WHAT NEEDS TO BE DONE
All entries below must be output word for word, and the pictures left behind.

*** TASK MATERIAL ***

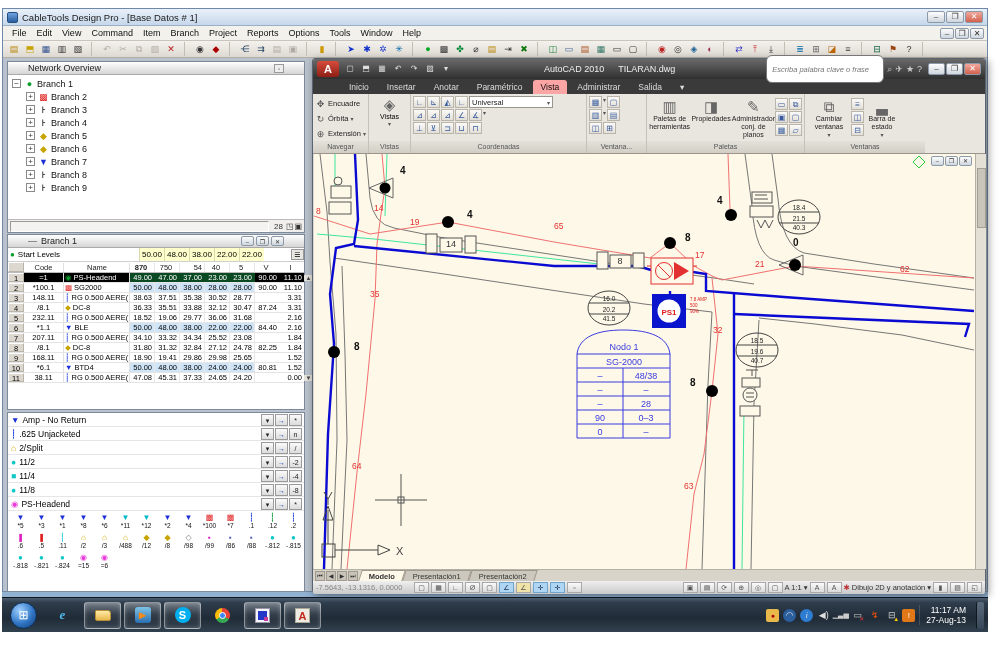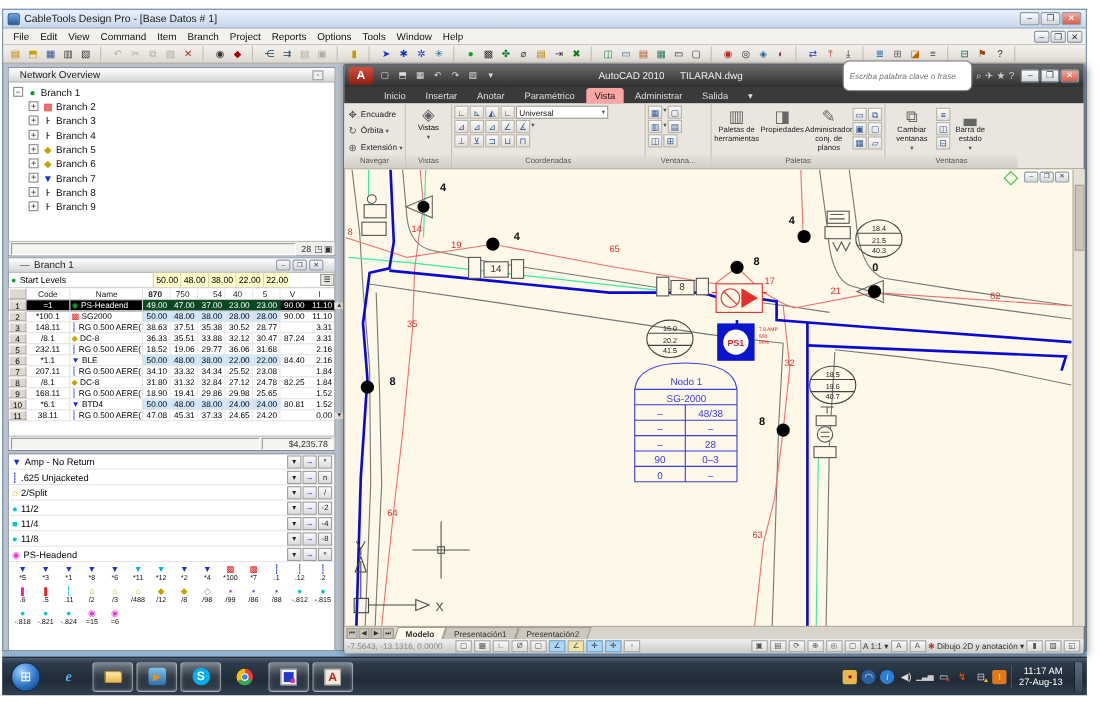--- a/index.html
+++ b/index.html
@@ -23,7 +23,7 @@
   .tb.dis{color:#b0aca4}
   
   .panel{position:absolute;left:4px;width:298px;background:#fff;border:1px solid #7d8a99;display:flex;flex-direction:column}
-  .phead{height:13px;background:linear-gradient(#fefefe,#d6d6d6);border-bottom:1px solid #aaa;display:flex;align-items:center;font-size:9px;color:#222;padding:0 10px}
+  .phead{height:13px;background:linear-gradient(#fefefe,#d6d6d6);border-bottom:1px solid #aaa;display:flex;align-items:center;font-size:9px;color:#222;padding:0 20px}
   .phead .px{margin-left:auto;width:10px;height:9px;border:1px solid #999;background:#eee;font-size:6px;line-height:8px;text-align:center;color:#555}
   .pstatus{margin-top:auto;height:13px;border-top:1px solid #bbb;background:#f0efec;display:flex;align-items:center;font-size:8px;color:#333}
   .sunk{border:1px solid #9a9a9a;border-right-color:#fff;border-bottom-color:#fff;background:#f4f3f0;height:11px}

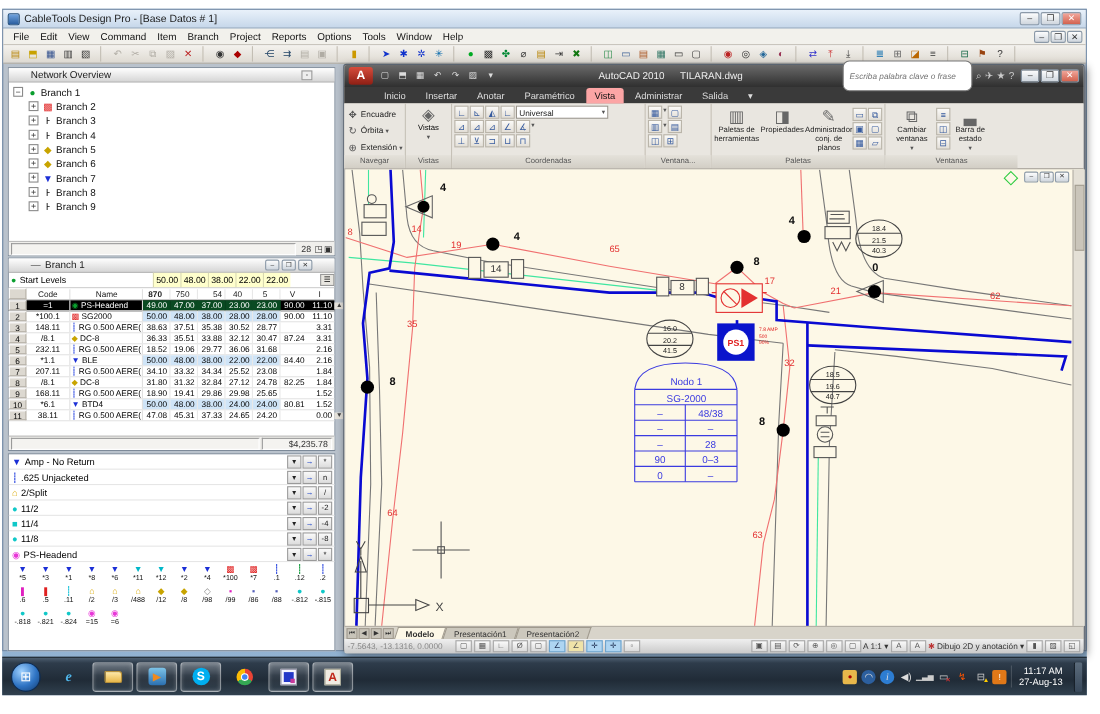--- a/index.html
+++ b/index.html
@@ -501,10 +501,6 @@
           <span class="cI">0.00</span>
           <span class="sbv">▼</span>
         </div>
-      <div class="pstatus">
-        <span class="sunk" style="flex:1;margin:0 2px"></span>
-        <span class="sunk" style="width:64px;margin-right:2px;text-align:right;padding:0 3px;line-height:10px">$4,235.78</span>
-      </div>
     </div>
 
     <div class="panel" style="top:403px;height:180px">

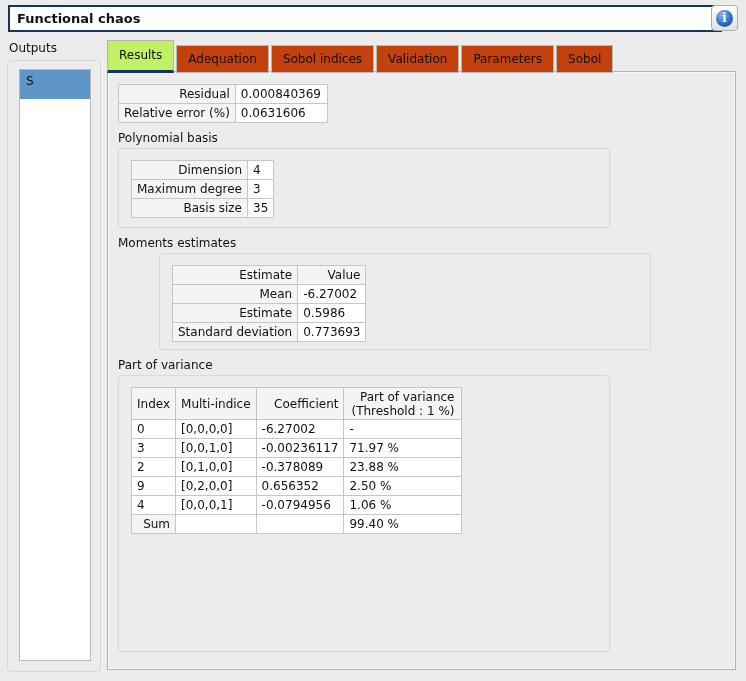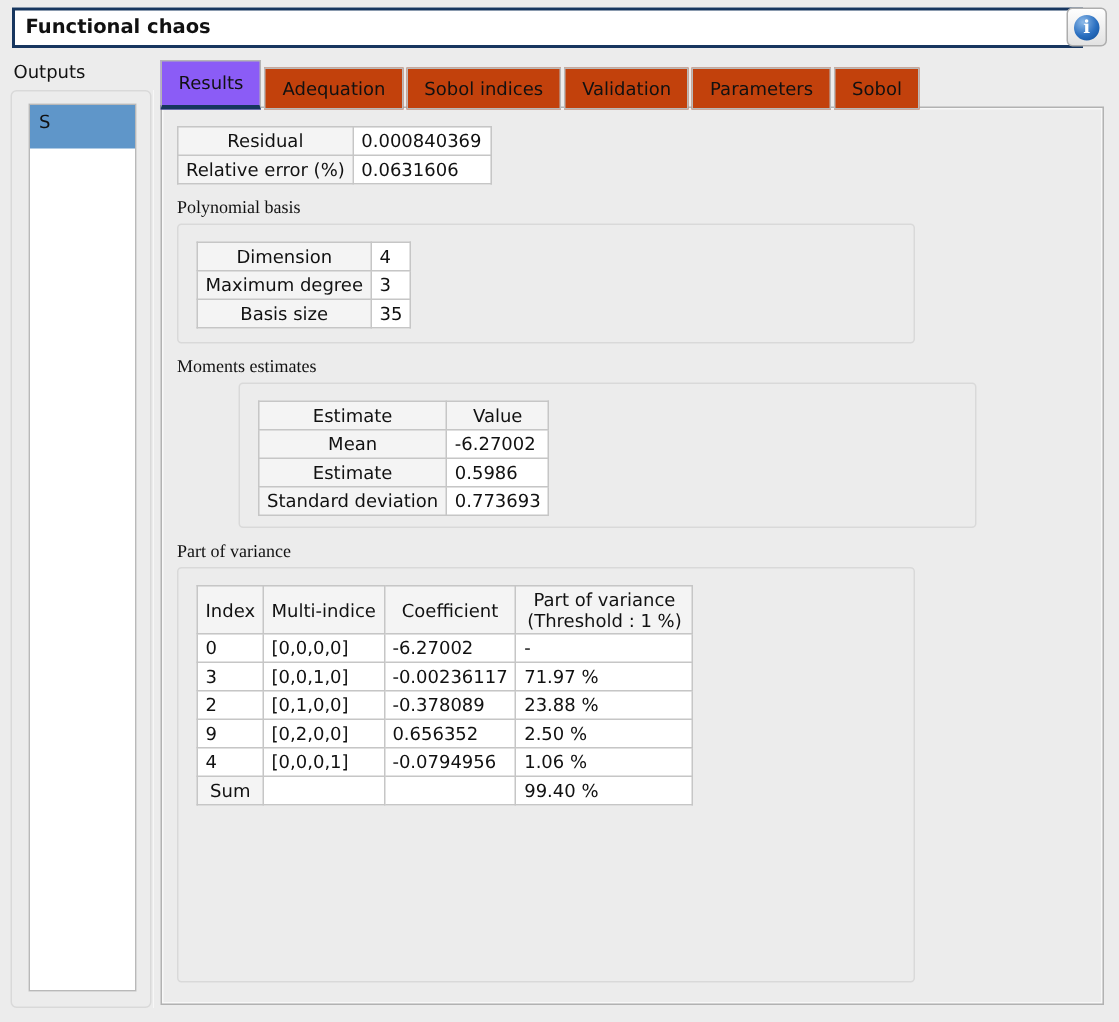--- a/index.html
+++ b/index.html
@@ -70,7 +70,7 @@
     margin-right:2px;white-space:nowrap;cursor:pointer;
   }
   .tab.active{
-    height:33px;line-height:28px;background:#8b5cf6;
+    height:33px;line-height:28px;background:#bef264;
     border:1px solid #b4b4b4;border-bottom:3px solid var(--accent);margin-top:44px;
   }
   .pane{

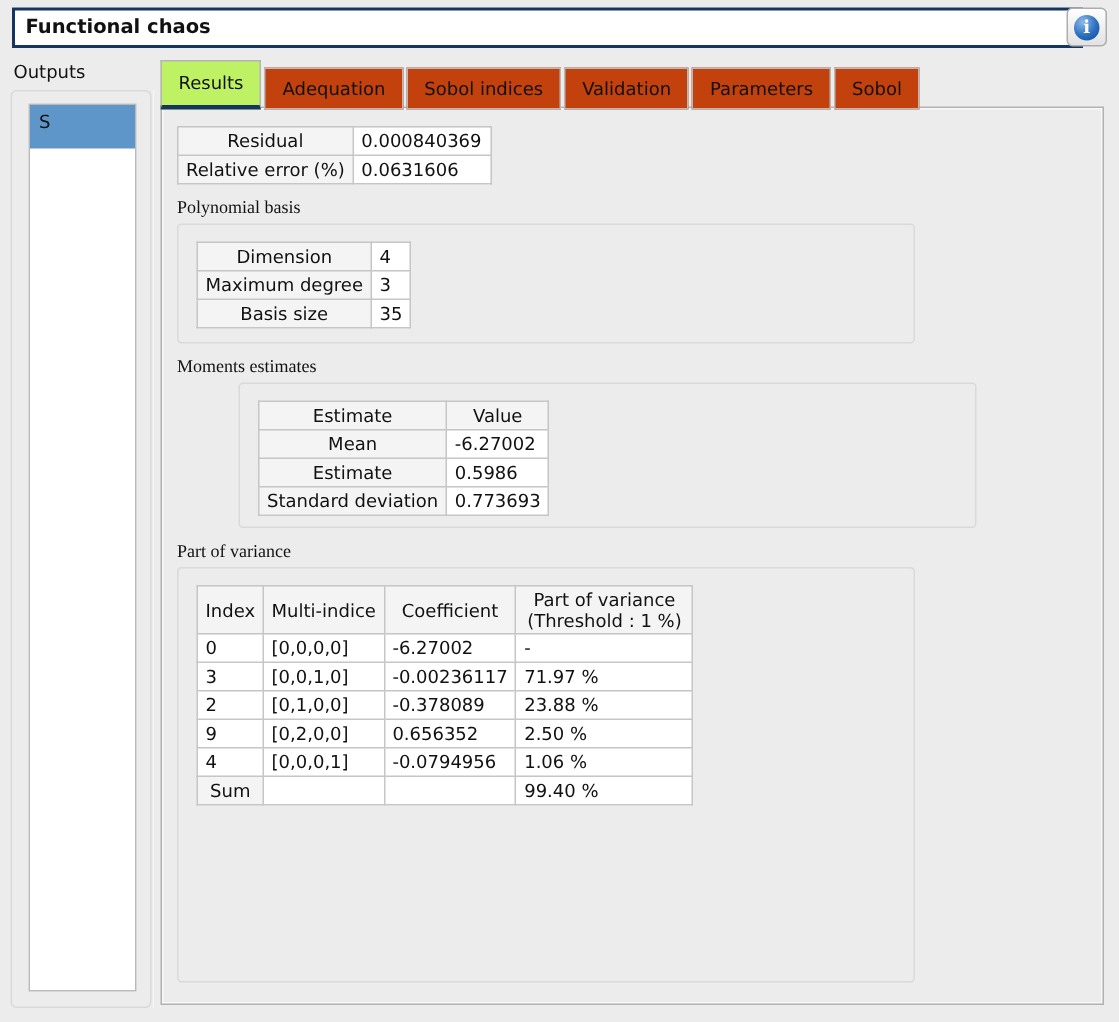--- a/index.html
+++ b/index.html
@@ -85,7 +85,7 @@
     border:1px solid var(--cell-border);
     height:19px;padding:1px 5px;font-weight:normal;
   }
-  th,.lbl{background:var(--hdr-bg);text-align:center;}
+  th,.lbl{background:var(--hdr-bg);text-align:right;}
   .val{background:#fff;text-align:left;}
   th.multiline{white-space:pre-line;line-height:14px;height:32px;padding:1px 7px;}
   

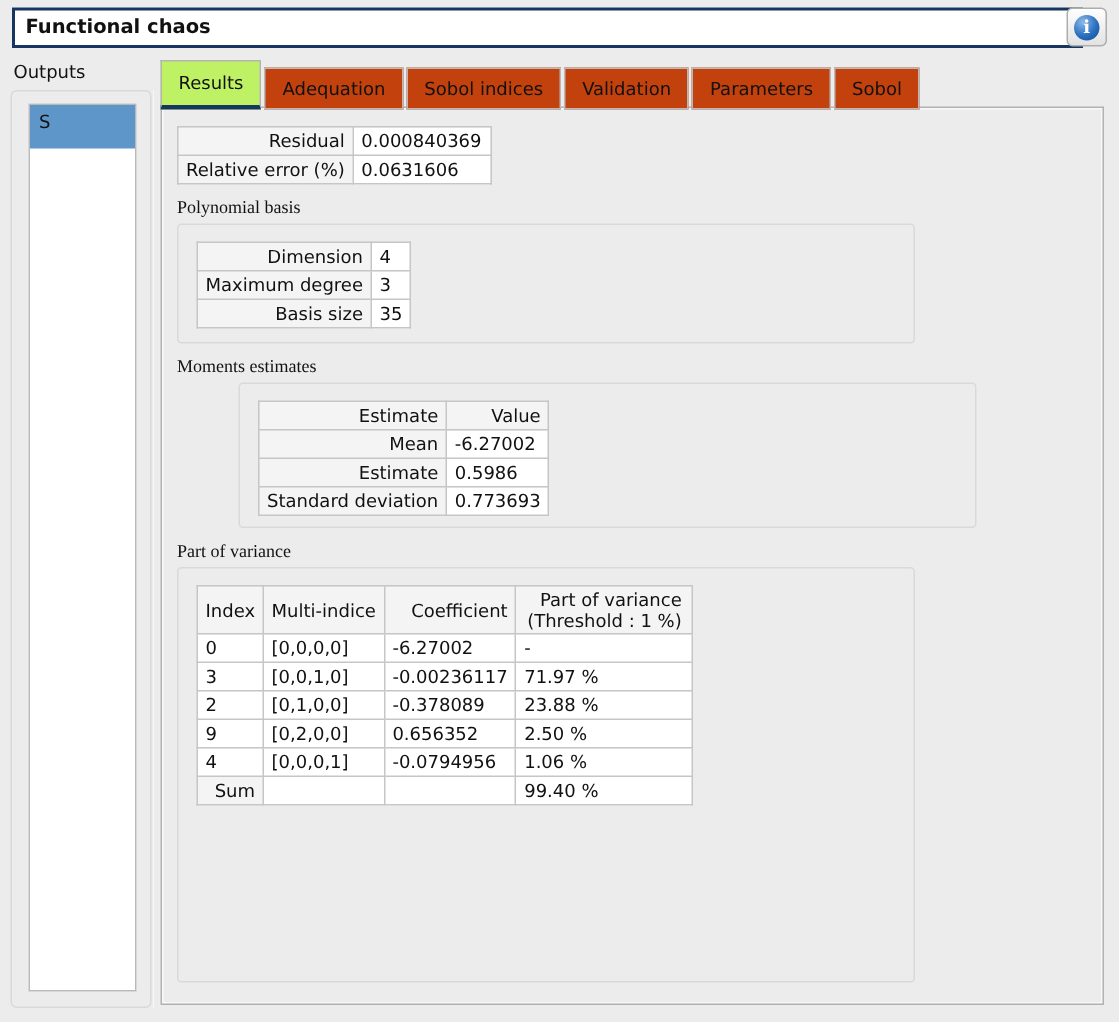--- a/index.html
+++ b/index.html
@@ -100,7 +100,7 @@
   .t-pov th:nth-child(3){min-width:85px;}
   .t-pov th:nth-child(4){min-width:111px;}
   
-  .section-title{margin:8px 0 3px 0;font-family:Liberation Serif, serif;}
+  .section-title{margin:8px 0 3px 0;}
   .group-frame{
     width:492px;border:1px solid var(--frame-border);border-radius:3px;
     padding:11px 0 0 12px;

*** End of TASK MATERIAL ***

OUTPUT FOR THIS EXERCISE
--- a/index.html
+++ b/index.html
@@ -23,7 +23,7 @@
   .tb.dis{color:#b0aca4}
   
   .panel{position:absolute;left:4px;width:298px;background:#fff;border:1px solid #7d8a99;display:flex;flex-direction:column}
-  .phead{height:13px;background:linear-gradient(#fefefe,#d6d6d6);border-bottom:1px solid #aaa;display:flex;align-items:center;font-size:9px;color:#222;padding:0 10px}
+  .phead{height:13px;background:linear-gradient(#fefefe,#d6d6d6);border-bottom:1px solid #aaa;display:flex;align-items:center;font-size:9px;color:#222;padding:0 20px}
   .phead .px{margin-left:auto;width:10px;height:9px;border:1px solid #999;background:#eee;font-size:6px;line-height:8px;text-align:center;color:#555}
   .pstatus{margin-top:auto;height:13px;border-top:1px solid #bbb;background:#f0efec;display:flex;align-items:center;font-size:8px;color:#333}
   .sunk{border:1px solid #9a9a9a;border-right-color:#fff;border-bottom-color:#fff;background:#f4f3f0;height:11px}

--- a/index.html
+++ b/index.html
@@ -501,10 +501,6 @@
           <span class="cI">0.00</span>
           <span class="sbv">▼</span>
         </div>
-      <div class="pstatus">
-        <span class="sunk" style="flex:1;margin:0 2px"></span>
-        <span class="sunk" style="width:64px;margin-right:2px;text-align:right;padding:0 3px;line-height:10px">$4,235.78</span>
-      </div>
     </div>
 
     <div class="panel" style="top:403px;height:180px">

--- a/index.html
+++ b/index.html
@@ -70,7 +70,7 @@
     margin-right:2px;white-space:nowrap;cursor:pointer;
   }
   .tab.active{
-    height:33px;line-height:28px;background:#8b5cf6;
+    height:33px;line-height:28px;background:#bef264;
     border:1px solid #b4b4b4;border-bottom:3px solid var(--accent);margin-top:44px;
   }
   .pane{

--- a/index.html
+++ b/index.html
@@ -85,7 +85,7 @@
     border:1px solid var(--cell-border);
     height:19px;padding:1px 5px;font-weight:normal;
   }
-  th,.lbl{background:var(--hdr-bg);text-align:center;}
+  th,.lbl{background:var(--hdr-bg);text-align:right;}
   .val{background:#fff;text-align:left;}
   th.multiline{white-space:pre-line;line-height:14px;height:32px;padding:1px 7px;}
   

--- a/index.html
+++ b/index.html
@@ -100,7 +100,7 @@
   .t-pov th:nth-child(3){min-width:85px;}
   .t-pov th:nth-child(4){min-width:111px;}
   
-  .section-title{margin:8px 0 3px 0;font-family:Liberation Serif, serif;}
+  .section-title{margin:8px 0 3px 0;}
   .group-frame{
     width:492px;border:1px solid var(--frame-border);border-radius:3px;
     padding:11px 0 0 12px;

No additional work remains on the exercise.